À regarder la campagne avec des yeux d’urbains on a immanquablement l’impression qu’il y a moins. Moins de soirées, moins de bureaux de poste, moins de choix. À regarder la ville avec des yeux de paysan, elle offre tout, sauf l’essentiel. La nature, l’espace, le grand silence, le temps et l’air pur. Ces choses sont invisibles pour l’homo urbano-économicus, parce qu’elles elles n’ont pas de valeur marchande ou d’existence comptable, elles sont « moins cher que gratuites » comme disent les vendeurs à Dakar. Jusqu’au moment où on achète en ville ce qui est gratuit dans la nature : le droit d’uriner dans les toilettes des gares, l’eau des bouteilles plastique, les paysages des agences de voyage. La nature ne demande pas de contrepartie pour ce qu’elle donne : les pommiers continueront de pousser après les derniers hommes.

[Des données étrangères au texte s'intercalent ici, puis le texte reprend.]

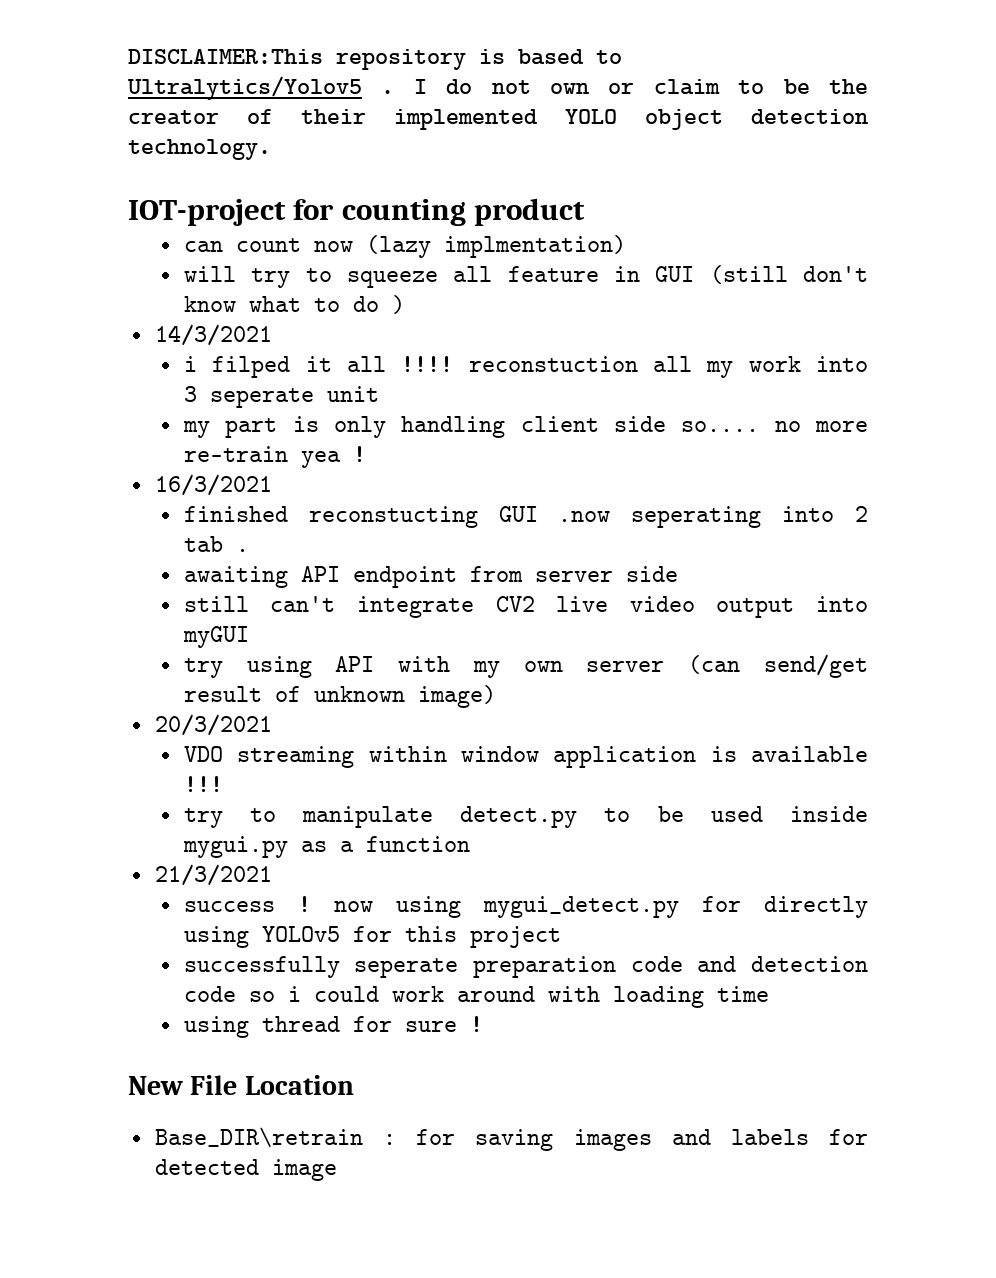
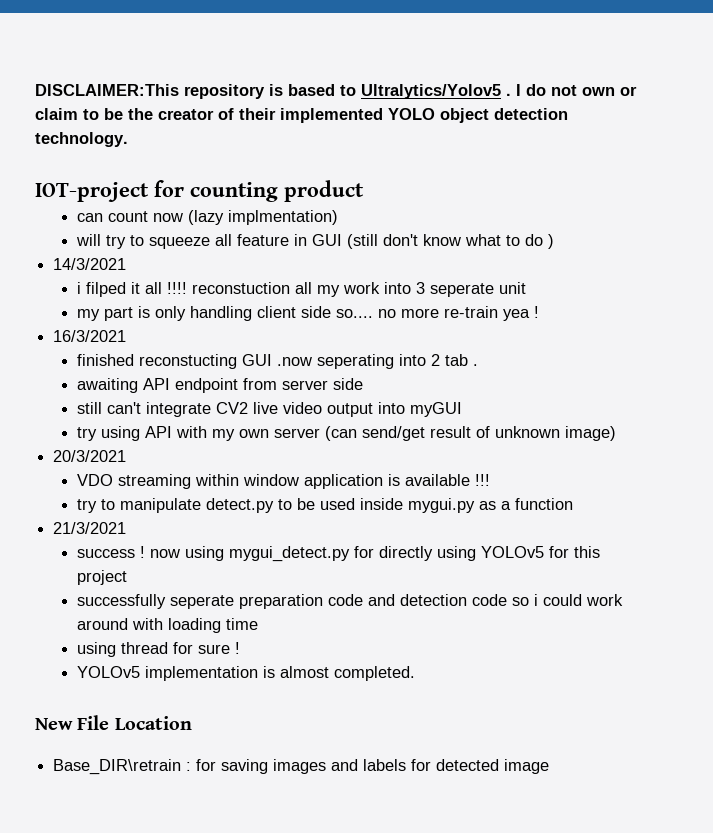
(483, 1024) none -> [77,666,416,681] // YOLOv5 implementation is almost completed.

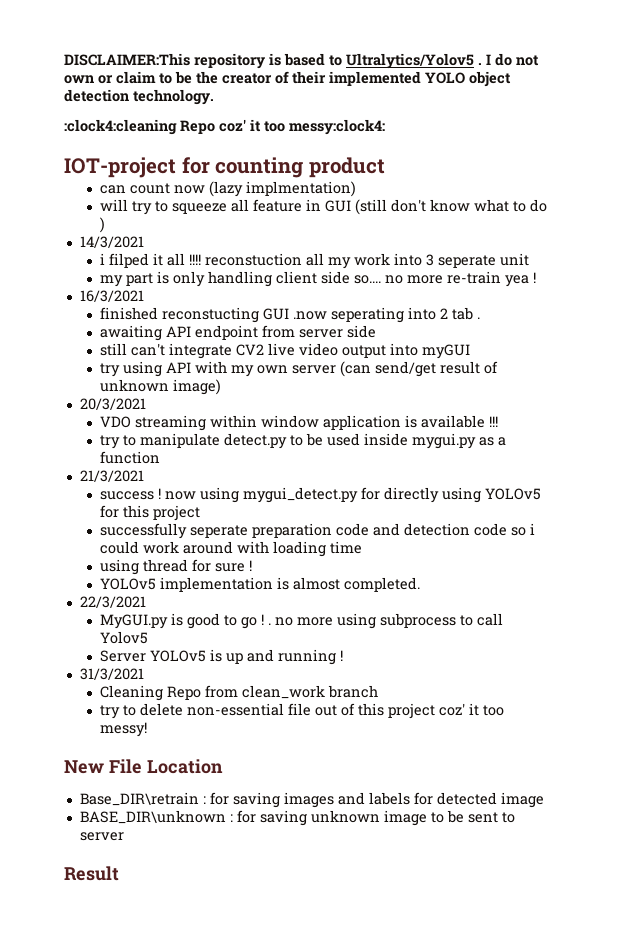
(128, 139) none -> [64,119,385,135] // :clock4:cleaning Repo coz' it too messy:clock4:
(416, 673) none -> [79,596,146,608] [100,613,504,629] [100,631,149,644] [100,649,344,665] [79,668,144,680] [100,685,379,701] [100,703,505,719] [100,722,148,737] // 22/3/2021 // MyGUI.py is good to go ! . no more using subprocess to call Yolov5 // Server YOLOv5 is up and running ! // 31/3/2021 // Cleaning Repo from clean_work branch // try to delete non-essential file out of this project coz' it too messy!
(550, 766) none -> [79,810,515,826] [79,832,124,841] [64,866,119,881] // BASE_DIR\unknown : for saving unknown image to be sent to server // Result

Dans la nature, les hommes s’adaptent au monde et en ville les hommes adaptent le monde, c’est l’anthropocène. La sainte croissance, les digicodes, la République en marche, les parcmètres et toutes ces idées qui gouvernent nos villes ne sont qu’une façon parmi tant d’autres de faire société. À Perpette les oies, au fin fond de l’Amazonie ou du Sahara, l’administration compte moins de fonctionnaires et déploie moins d’autorité, le marché harcèle moins de consommateurs et une autre société est possible. À la campagne, il y a de l’espace pour s’épanouir, des hectares et des hectares pour refaire le monde.
Voilà le manifeste que je me racontais en redescendant vers le haut de ma colline, en retrouvant la campagne et les petites routes désertes. Pourtant je ne me sens pas l’envie d’arbitrer ce match ville / campagne, parce que c’est une confrontation aussi insensée que l’éloge des peuples primitifs derrière un ordinateur. La nature vierge est un idéal. La campagne n’est pas la nature. Même si elle est plus sauvage que la ville, ses paysages ont été façonnés par l’homme de l’anthropocène. Je crois que nous avons tous en nous un citadin et un sauvage, nous sommes habités par cette tension entre civilisation et nature.
J’ai emprunté le chemin de la campagne sans rancune. Je t’aime, la ville, grand théâtre du monde, salon de l’inspiration, rendez-vous de l’ivresse. Tu m’es indispensable autant tu m’épuises. Notre amour est passionnel. Je crois qu’on ne ferait pas bon ménage à se fréquenter trop souvent. Cette relation à distance nous va bien finalement. Alors à bientôt.